# Before-and-after change records
↓↓↓
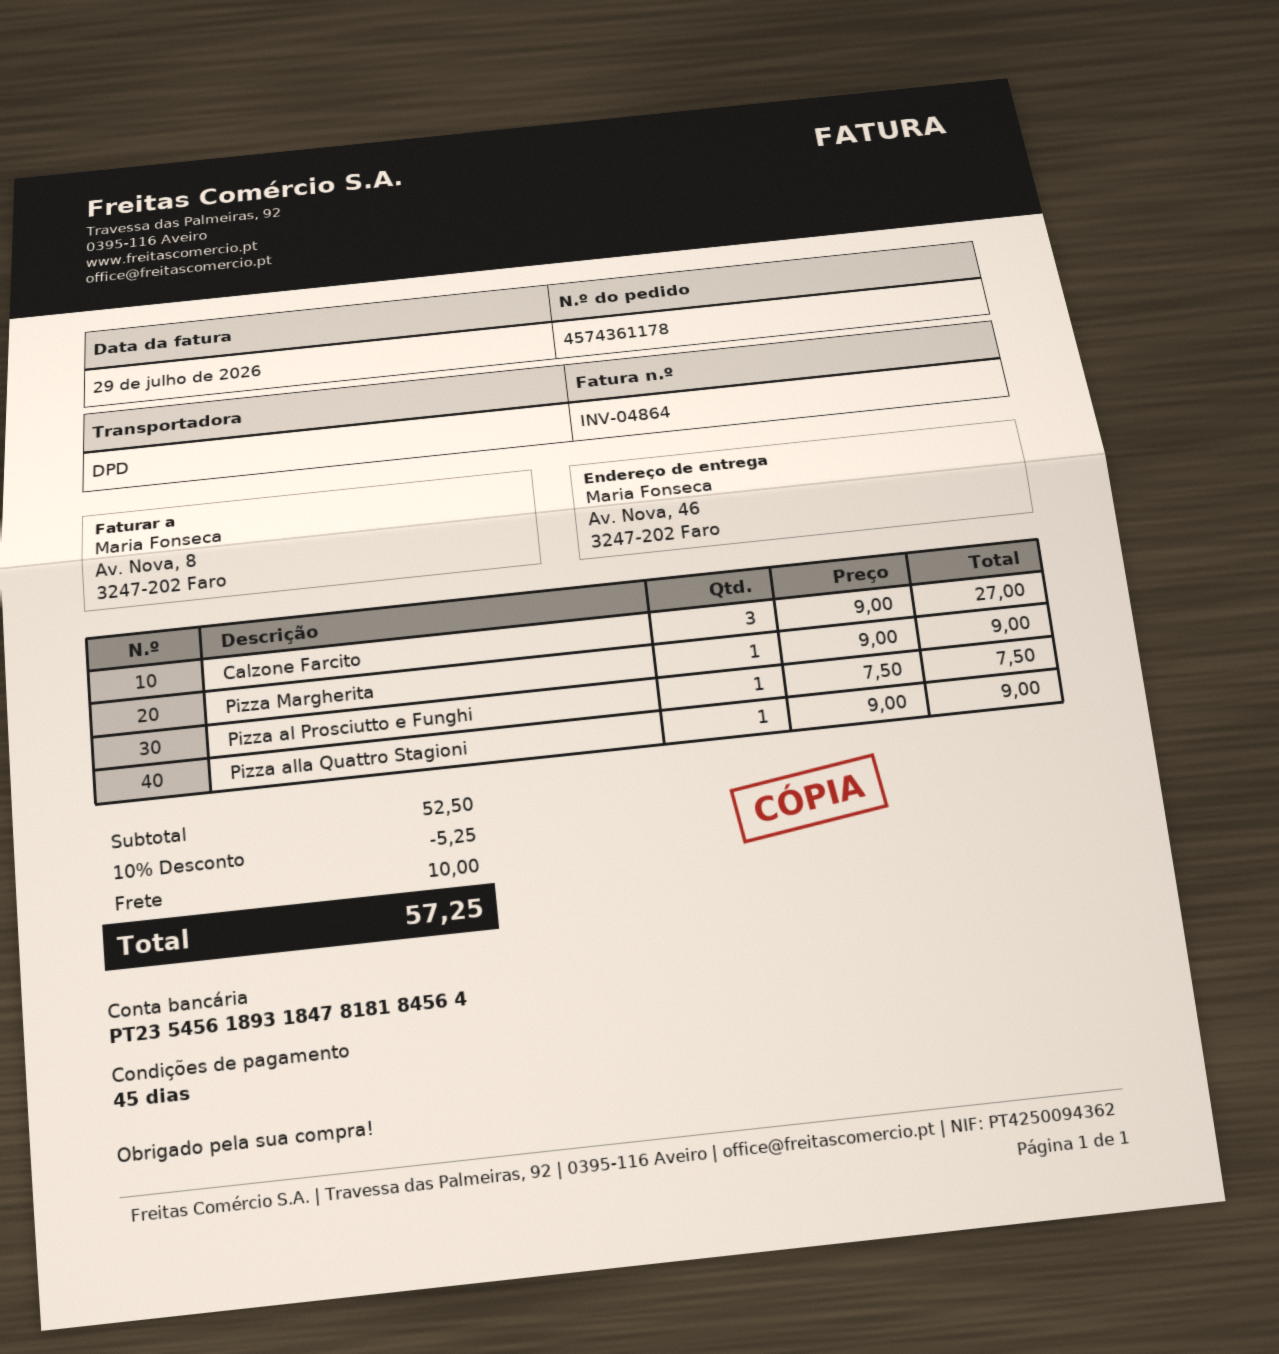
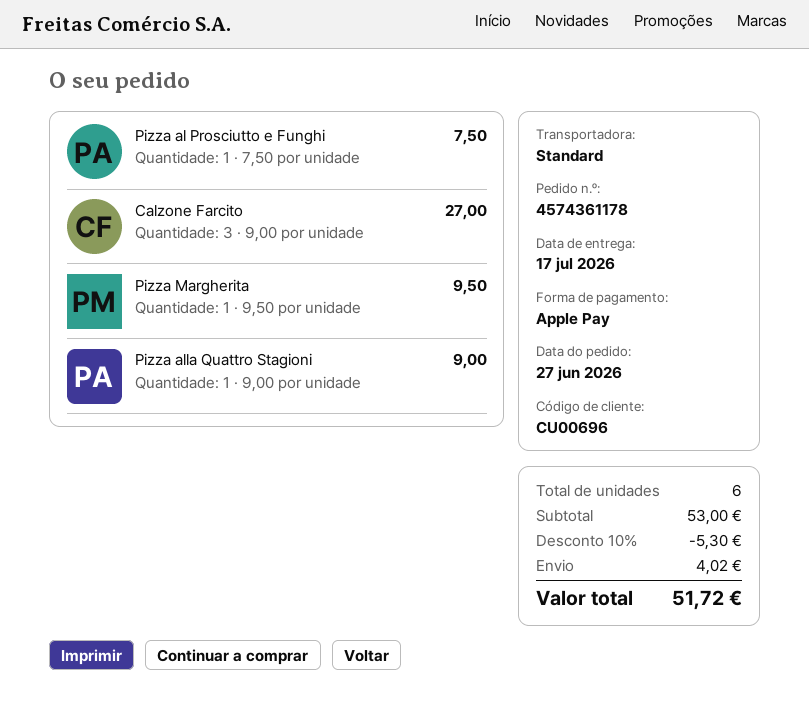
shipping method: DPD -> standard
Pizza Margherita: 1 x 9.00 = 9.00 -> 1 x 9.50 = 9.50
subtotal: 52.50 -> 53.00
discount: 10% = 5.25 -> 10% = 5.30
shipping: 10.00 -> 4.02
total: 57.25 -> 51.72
↑↑↑
↓↓↓
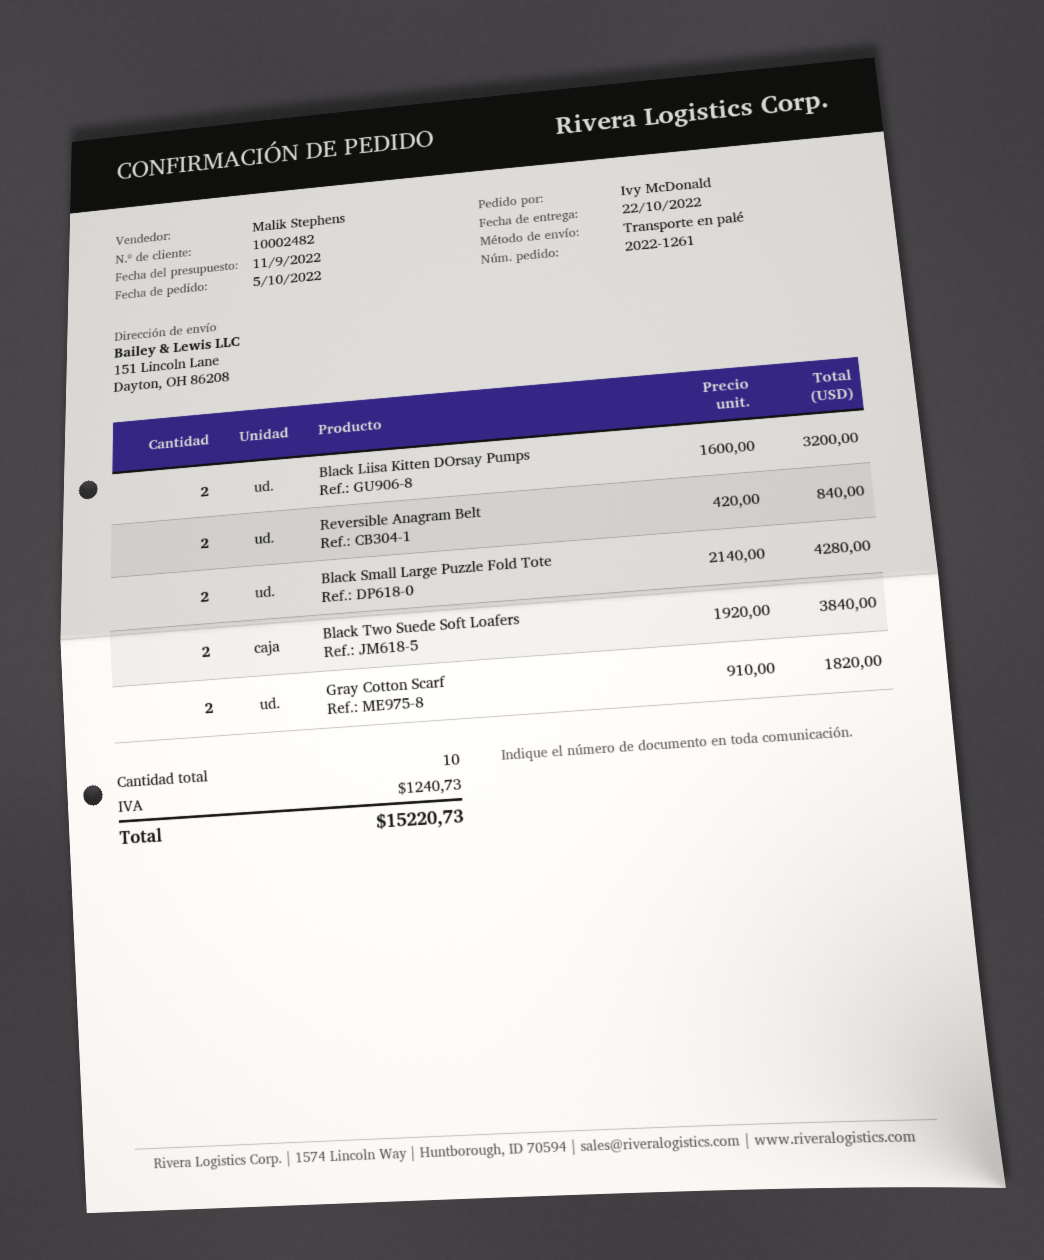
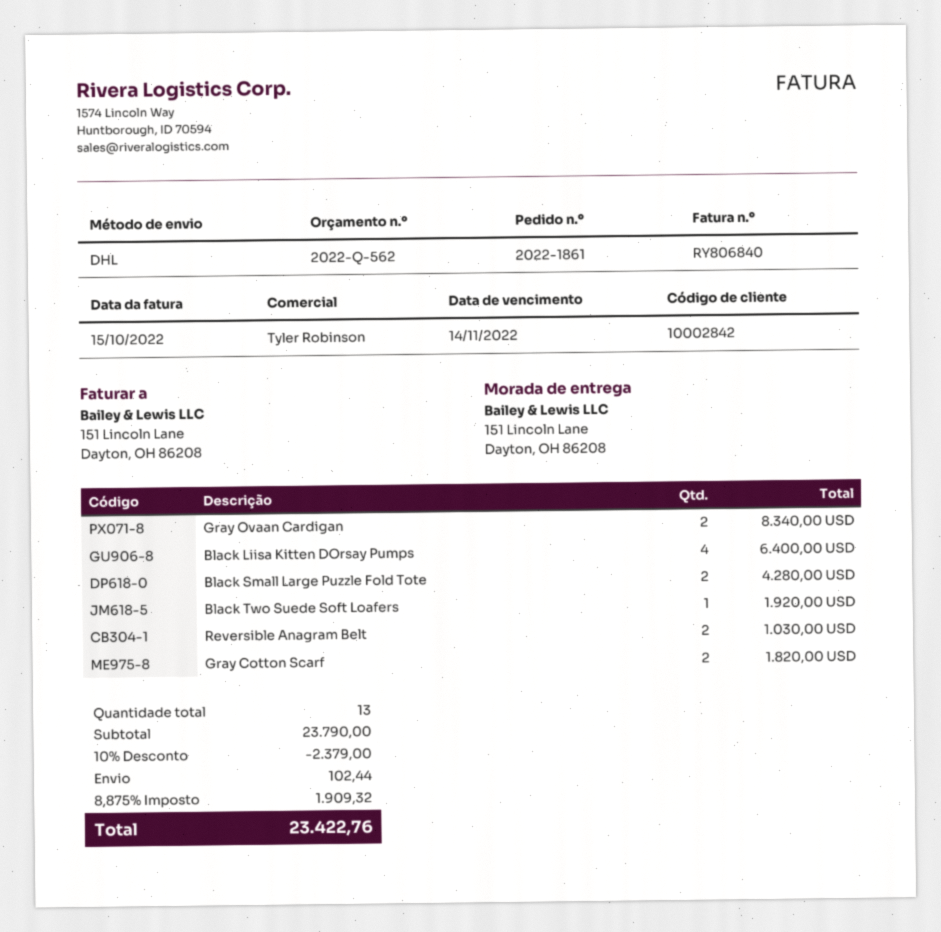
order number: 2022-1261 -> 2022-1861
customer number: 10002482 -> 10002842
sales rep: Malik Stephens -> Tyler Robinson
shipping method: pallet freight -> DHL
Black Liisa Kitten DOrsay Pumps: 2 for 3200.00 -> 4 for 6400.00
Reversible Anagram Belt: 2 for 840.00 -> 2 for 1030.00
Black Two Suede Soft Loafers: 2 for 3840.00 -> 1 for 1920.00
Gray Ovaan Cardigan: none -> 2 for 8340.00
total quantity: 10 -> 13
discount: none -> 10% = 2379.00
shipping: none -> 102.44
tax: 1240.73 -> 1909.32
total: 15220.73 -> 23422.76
↑↑↑
# Assignment
Return, with no change at all, every line in the entries above from the line containing "discount: 10% = 5.25 -> 10% = 5.30" through the line containing "total: 57.25 -> 51.72".

# Response to this task
discount: 10% = 5.25 -> 10% = 5.30
shipping: 10.00 -> 4.02
total: 57.25 -> 51.72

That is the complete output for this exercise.